We believe that L- and M-midget ganglion cell responses are organized in the manner shown in Figure 20. An L-cone would contact two L-cone midget bipolars and through them, two L-cone midget ganglion cells. For example, an L-cone ON-center midget bipolar would contact a single L-cone at invaginating synapses in the OPL, and a single L-cone ON-center midget ganglion cell in sublamina b of the IPL. The same L-cone would also be contacted by a single OFF-center midget bipolar at basal junctions, and the bipolar would, in turn, contact a single OFF-center midget ganglion cell in sublamina a of the the IPL (Fig. 20, left). Thus L-cone ON- and L-cone OFF-center receptive field ganglion cell types are generated (red + center and orange – center, Fig. 20, left). M-cones would be connected in a similar manner to two midget bipolars (ON and OFF types) and two midget ganglion cells which would also be ON and OFF-center receptive field types (dark green + center and light green – center, Fig. 20, right).
All of the three types of horizontal cell, HI, HII and HIII could make M-cone surrounds to L-cone center bipolars, and L-cone surrounds to M-cone center bipolar cells. However the HII cell may be more involved with spectrally antagonistic fields in the blue/yellow bipolar cell pathways (see Webvision S-Potentials and Horizontal Cells).
CLICK to see an animation of midget pathways in the human retina (Quicktime movie)

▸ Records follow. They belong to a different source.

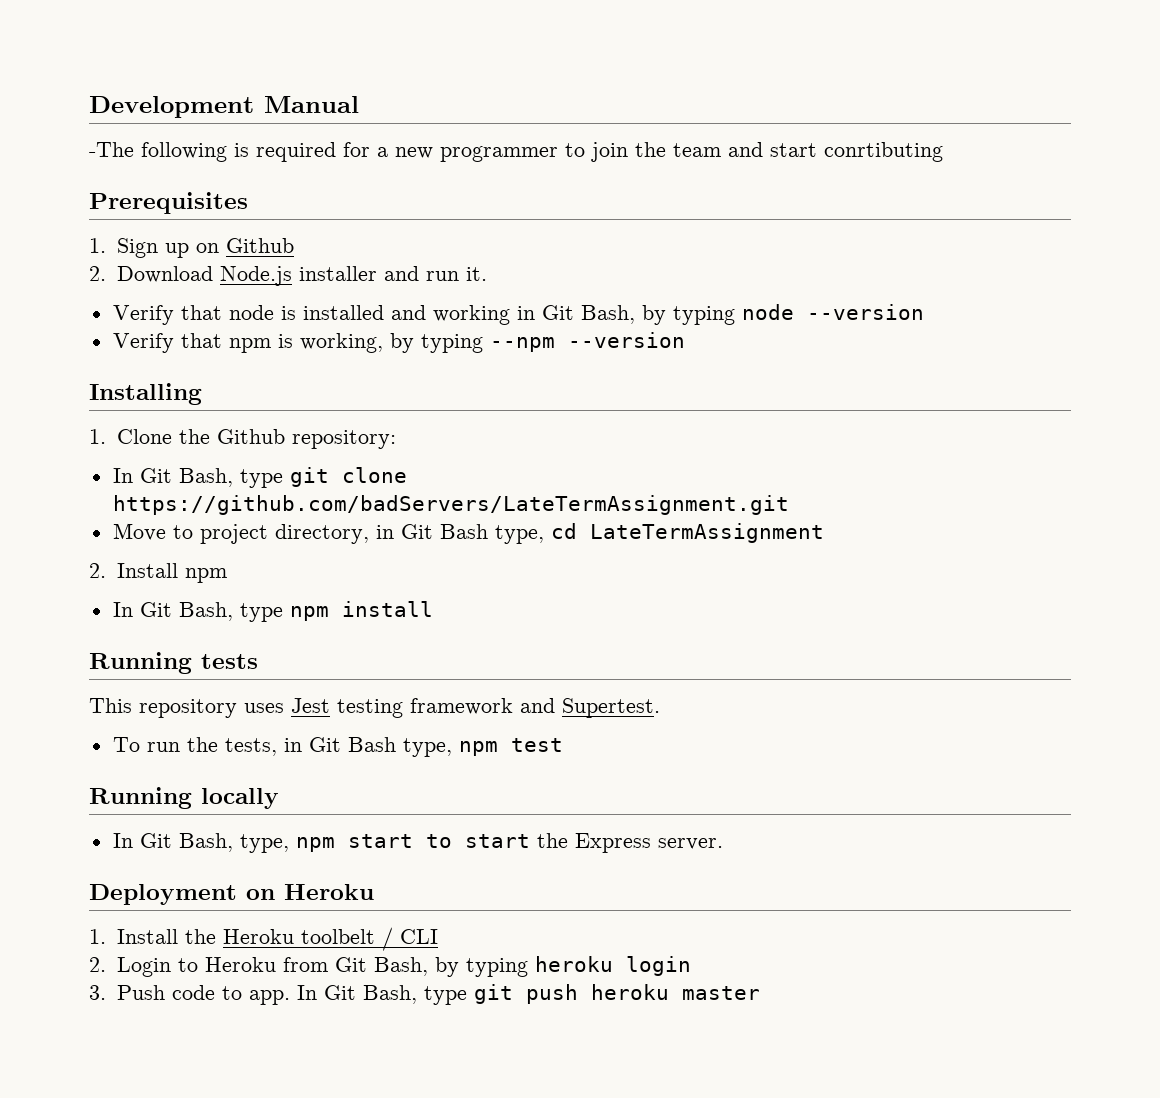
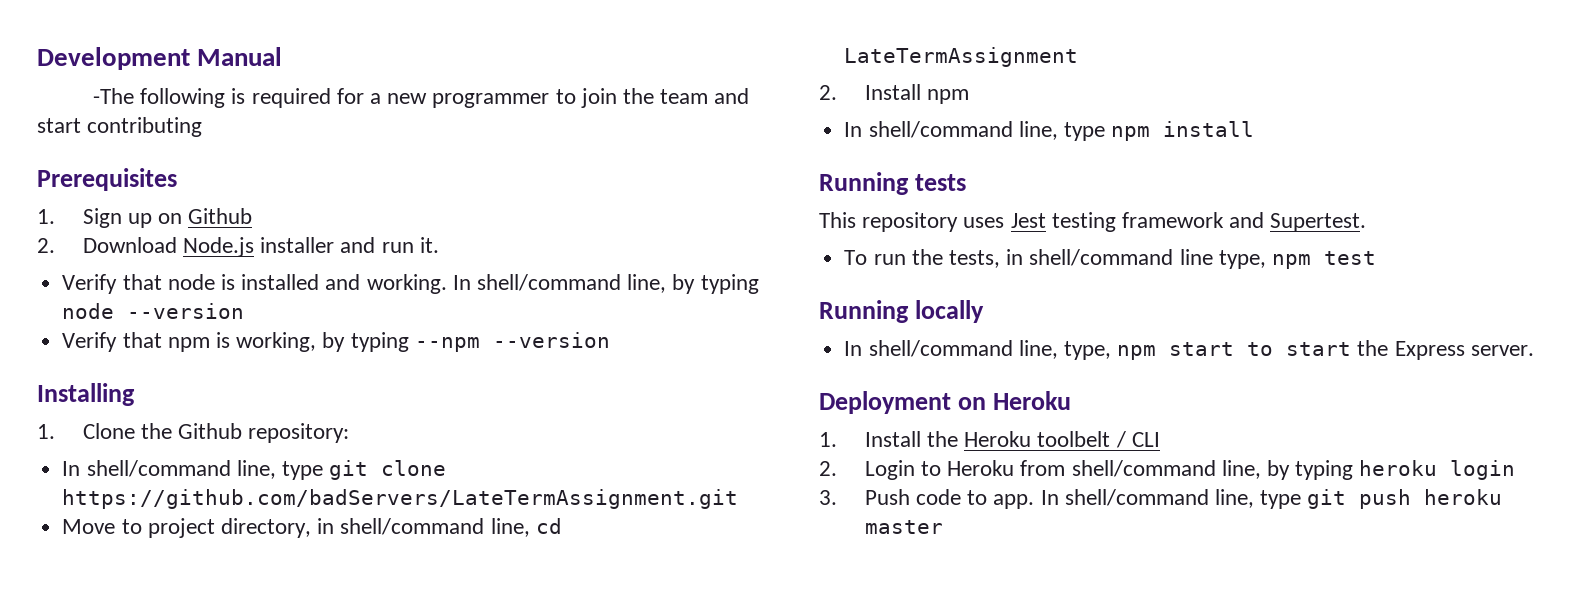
[824,142,943,162] conrtibuting -> [87,117,203,137] contributing
[432,305,635,325] working in Git Bash, -> [366,274,667,294] working. In shell/command line,
[139,468,233,487] Git Bash, -> [86,460,276,479] shell/command line,
[400,524,544,544] Git Bash type, -> [340,518,530,537] shell/command line,
[139,602,233,621] Git Bash, -> [868,121,1058,140] shell/command line,
[308,737,396,752] Git Bash -> [1029,249,1213,266] shell/command line
[139,833,233,852] Git Bash, -> [868,340,1058,359] shell/command line,
[334,957,428,976] Git Bash, -> [1071,460,1261,479] shell/command line,
[323,985,417,1004] Git Bash, -> [1064,489,1255,508] shell/command line,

6. M and blue/yellow ganglion cells
The large field parasol cells of the primate retina are thought to convey achromatic information concerning low spatial acuity, movement and luminance messages (Merigan, 1989; Merigan and Maunsell, 1990). Parasol cells come in ON- and OFF-center varieties like the midget ganglion cells and project to the magnocellular layers of the lateral geniculate nucleus (Fig. 21): hence they are also called M cells (Shapley and Perry, 1986; Kaplan and Shapley, 1986). Parasol ganglion cells also have a surround mechanism to their receptive field physiology, that like the midget ganglion cells is thought to originate mainly in the outer plexiform layer from a horizontal cell feedback mechanism (McMahon et al., (2004). The blue yellow ganglion cells (Fig. 21) are a bistratified type and thought to be driven by blue-specific bipolar cells, and other midget or diffuse types to give them their yellow response (Dacey and Lee, 1994). They project to a special layer of the geniculate nucleus called the koniocellular layer or K layer (Martin et al., 1997; Roy et al., 2009) (Fig. 21). We shall deal with the short wavelength sensitive system in another chapter (Webvision: S-cone pathways) and so will say little more about these ganglion cells here.